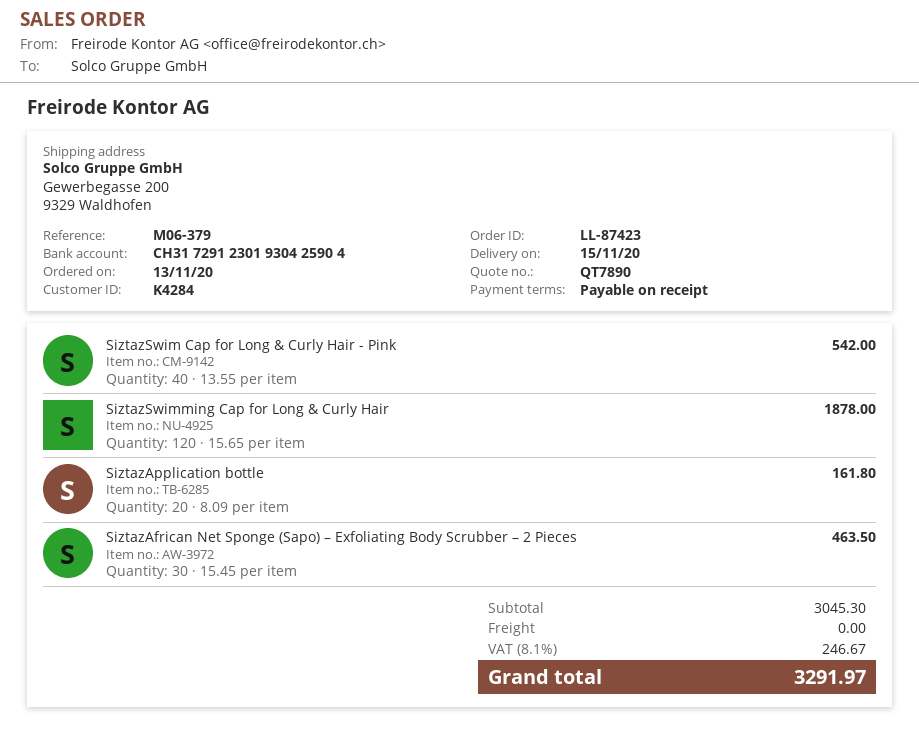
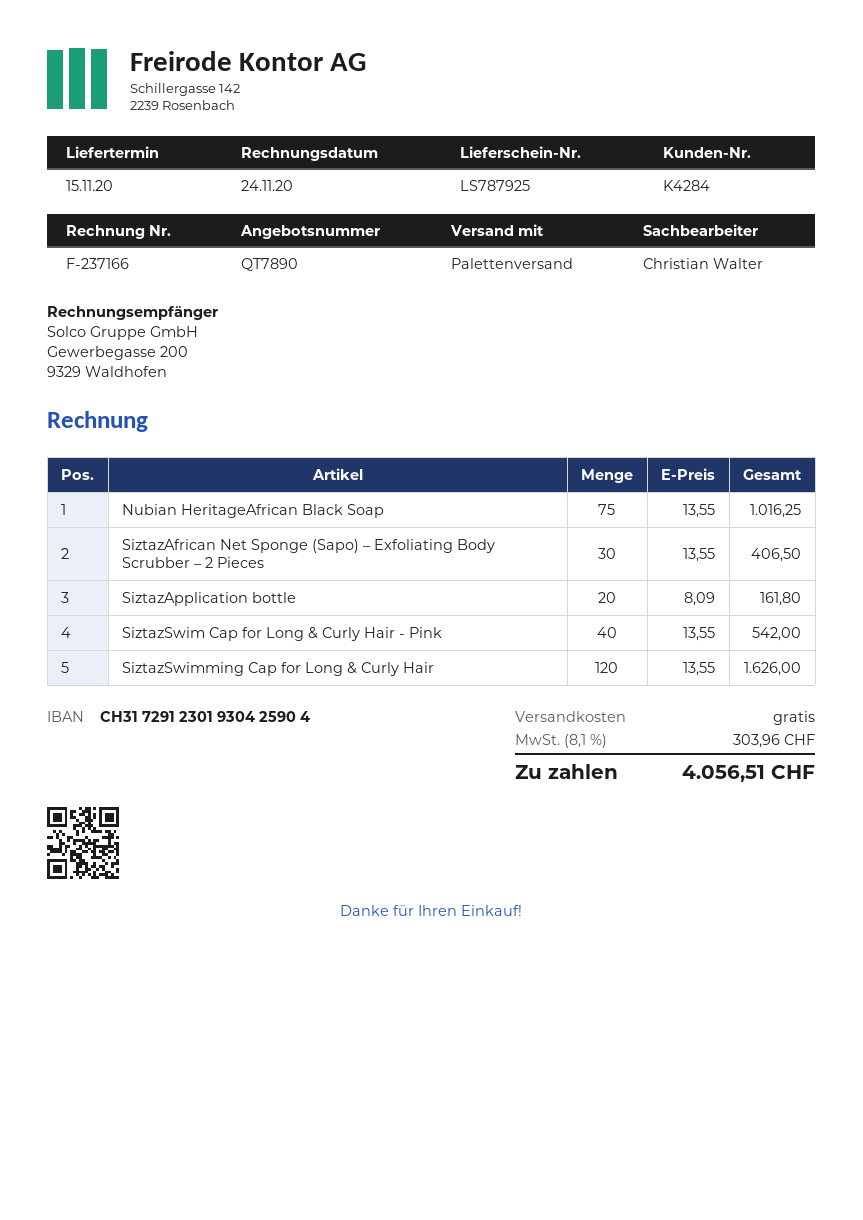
SiztazSwimming Cap for Long & Curly Hair: 120 x 15.65 = 1878.00 -> 120 x 13.55 = 1626.00
SiztazAfrican Net Sponge (Sapo) – Exfoliating Body Scrubber – 2 Pieces: 30 x 15.45 = 463.50 -> 30 x 13.55 = 406.50
Nubian HeritageAfrican Black Soap: none -> 75 x 13.55 = 1016.25
tax: 8.1% = 246.67 -> 8.1% = 303.96
total: 3291.97 -> 4056.51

══════

_What to do_
The whole listing above is to be printed again exactly; pictures stay out of it.

_Written answer_
SiztazSwimming Cap for Long & Curly Hair: 120 x 15.65 = 1878.00 -> 120 x 13.55 = 1626.00
SiztazAfrican Net Sponge (Sapo) – Exfoliating Body Scrubber – 2 Pieces: 30 x 15.45 = 463.50 -> 30 x 13.55 = 406.50
Nubian HeritageAfrican Black Soap: none -> 75 x 13.55 = 1016.25
tax: 8.1% = 246.67 -> 8.1% = 303.96
total: 3291.97 -> 4056.51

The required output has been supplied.